CustomDist with multivariate nodes

tmckinley · January 13, 2026, 2:24pm

Hi,

Apologies in advance if I have misunderstood something fundamental. I am still trying to figure out Python and PyMC. I am trying to fit a mixture model where each component of the mixture is a custom distribution where the probability density function is a product of a multivariate normal density and multiple categorical densities, so the likelihood contributions for each individual i are of the form:

f\left(y_i\right) = \sum_{k=1}^K w_kf\left(y_{i, 2:5} \mid \mu_k, \Sigma_k\right)f\left(y_{i, 1} \mid p_{1k}\right)f\left(y_{i, 2} \mid p_{2k}\right)

where p_{1k} and p_{2k} are vectors of length 2 and 3 say, respectively, \mu_k is a vector of length 3 and \Sigma_k is a (3 x 3) matrix. I have coded it up such that y_{i1} and y_{i2} are category indicators for two categorical r.v.s, and y_{i,3:5} is a 3D vector from a MVN distribution. I think I have to code it in this way since CustomDist only allows for a single value argument.

I have tried various versions of this, the current attempt is below using CustomDist. Currently I am getting broadcasting errors but I am struggling to figure out the correct signature.

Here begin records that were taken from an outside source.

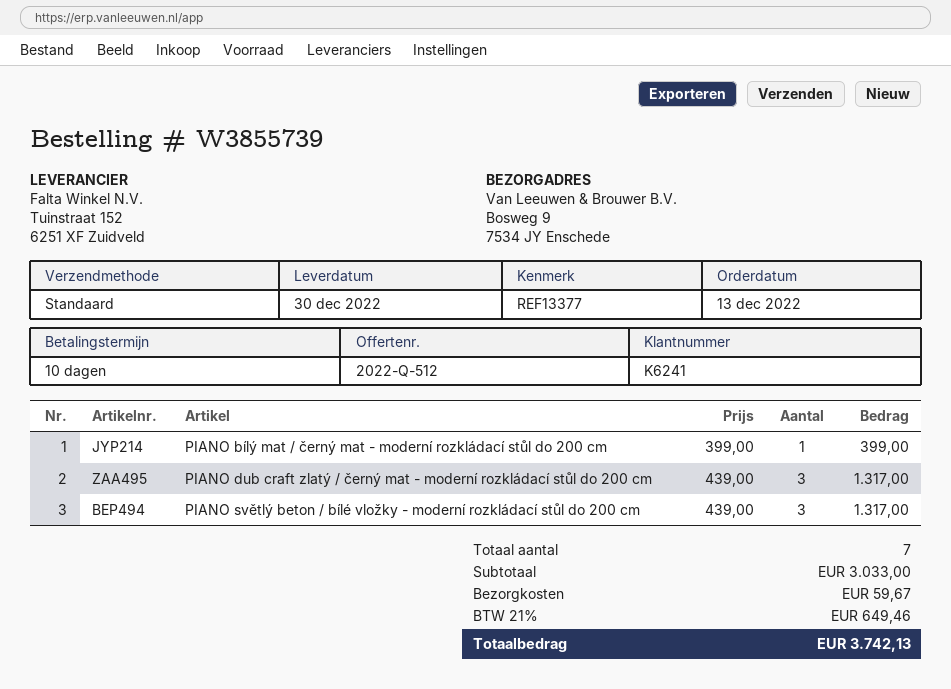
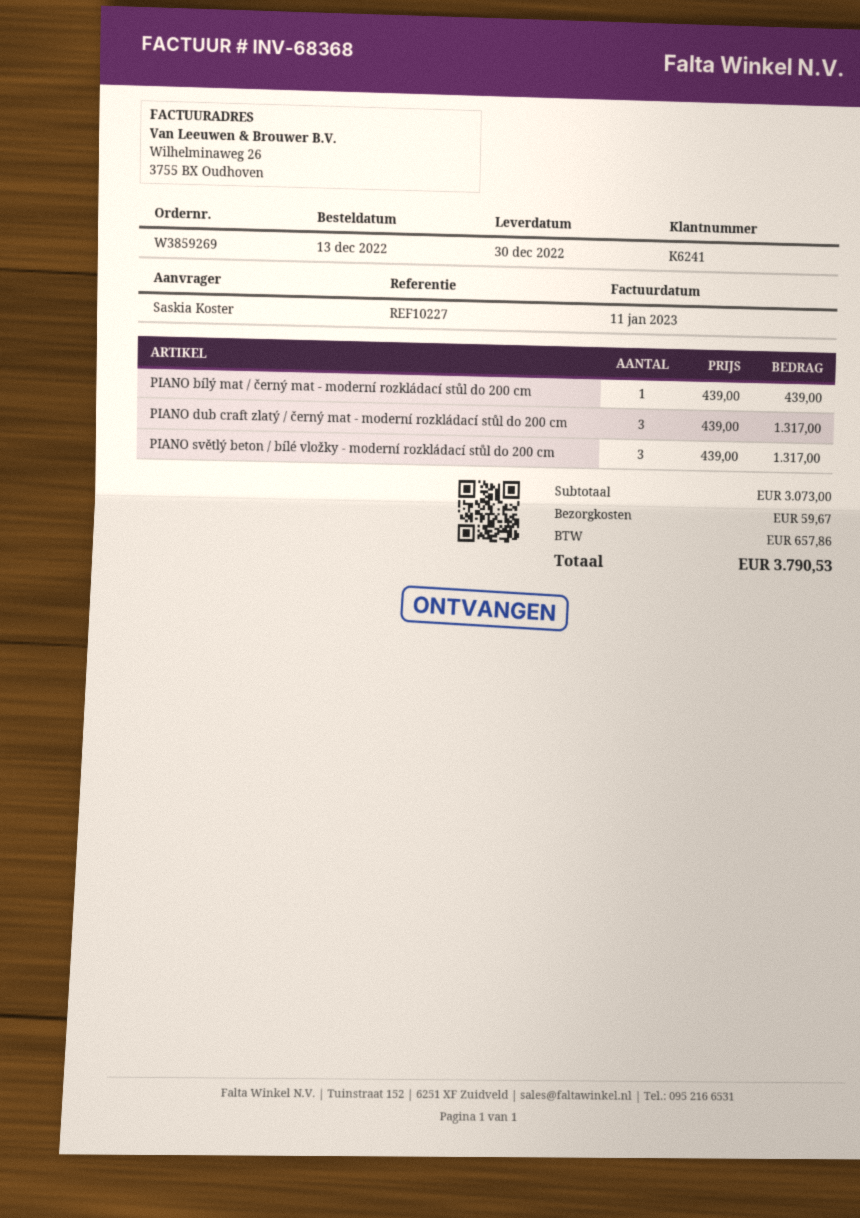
order number: W3855739 -> W3859269
reference: REF13377 -> REF10227
PIANO bílý mat / černý mat - moderní rozkládací stůl do 200 cm: 1 x 399.00 = 399.00 -> 1 x 439.00 = 439.00
subtotal: 3033.00 -> 3073.00
tax: 649.46 -> 657.86
total: 3742.13 -> 3790.53

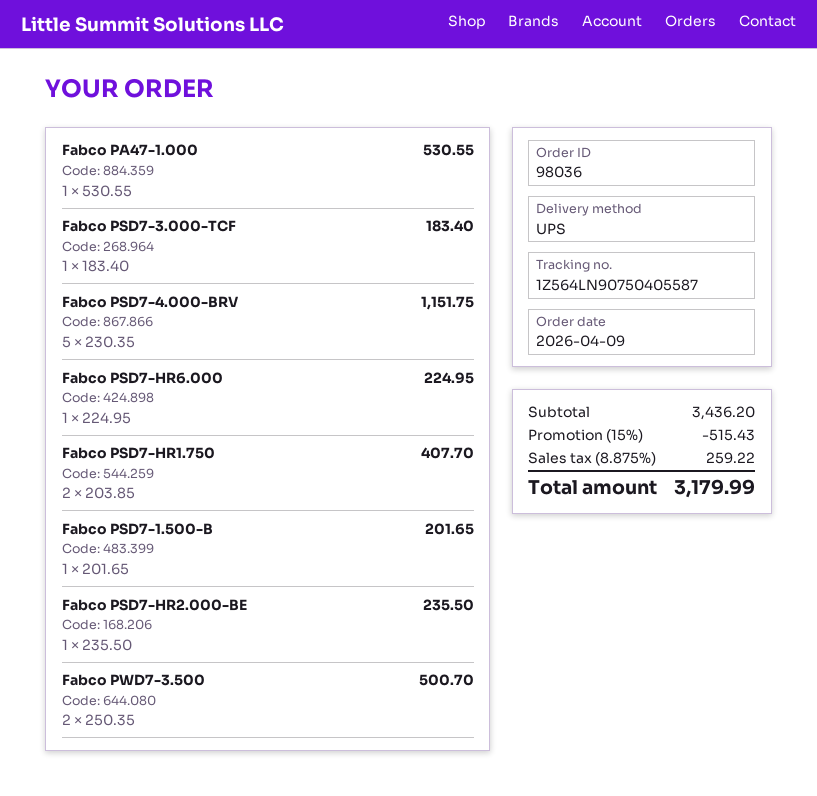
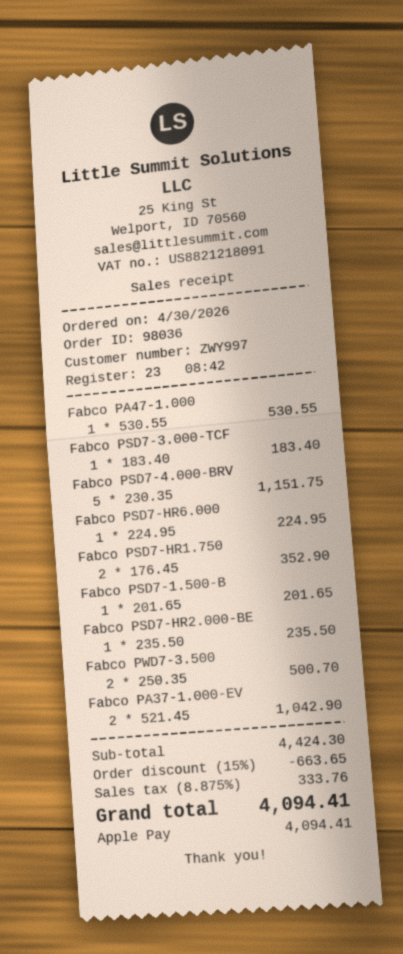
order date: 2026-04-09 -> 2026-04-30
Fabco PSD7-HR1.750: 2 x 203.85 = 407.70 -> 2 x 176.45 = 352.90
Fabco PA37-1.000-EV: none -> 2 x 521.45 = 1042.90
subtotal: 3436.20 -> 4424.30
discount: 15% = 515.43 -> 15% = 663.65
tax: 8.875% = 259.22 -> 8.875% = 333.76
total: 3179.99 -> 4094.41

A reprex is below.

If anyone had any thoughts on what I am doing wrong, then I’d be grateful.

Many thanks.

## import packages
import pymc as pm
import numpy as np
import pytensor.tensor as pt
from pytensor.tensor import TensorVariable

## simulate data
mu1 = [0, 1, 2]
sigma1 = [[1, 0.5, 0.5], [0.5, 1, 0.5], [0.5, 0.5, 1]]
mu2 = [2, 1, 0]
sigma2 = [[1, -0.5, -0.5], [-0.5, 1, -0.5], [-0.5, -0.5, 1]]
dataset1 = np.random.multivariate_normal(mu1, sigma1, size = 100)
dataset2 = np.random.multivariate_normal(mu2, sigma2, size = 100)
p11 = [0.2, 0.8]
dataset_cat11 = np.random.choice(2, size = 100, p = p11)
p12 = [0.4, 0.6]
dataset_cat12 = np.random.choice(2, size = 100, p = p12)
p21 = [0.2, 0.5, 0.3]
dataset_cat21 = np.random.choice(3, size = 100, p = p21)
p22 = [0.4, 0.1, 0.5]
dataset_cat22 = np.random.choice(3, size = 100, p = p22)
w = np.random.binomial(1, 0.3, size = 100)
dataset = np.concatenate([np.c_[dataset_cat11[w == 0], dataset_cat21[w == 0]], dataset1[w == 0]], axis = 1)
dataset = np.concatenate([dataset, np.concatenate([np.c_[dataset_cat12[w == 1], dataset_cat22[w == 1]], dataset1[w == 1]], axis = 1)], axis = 0)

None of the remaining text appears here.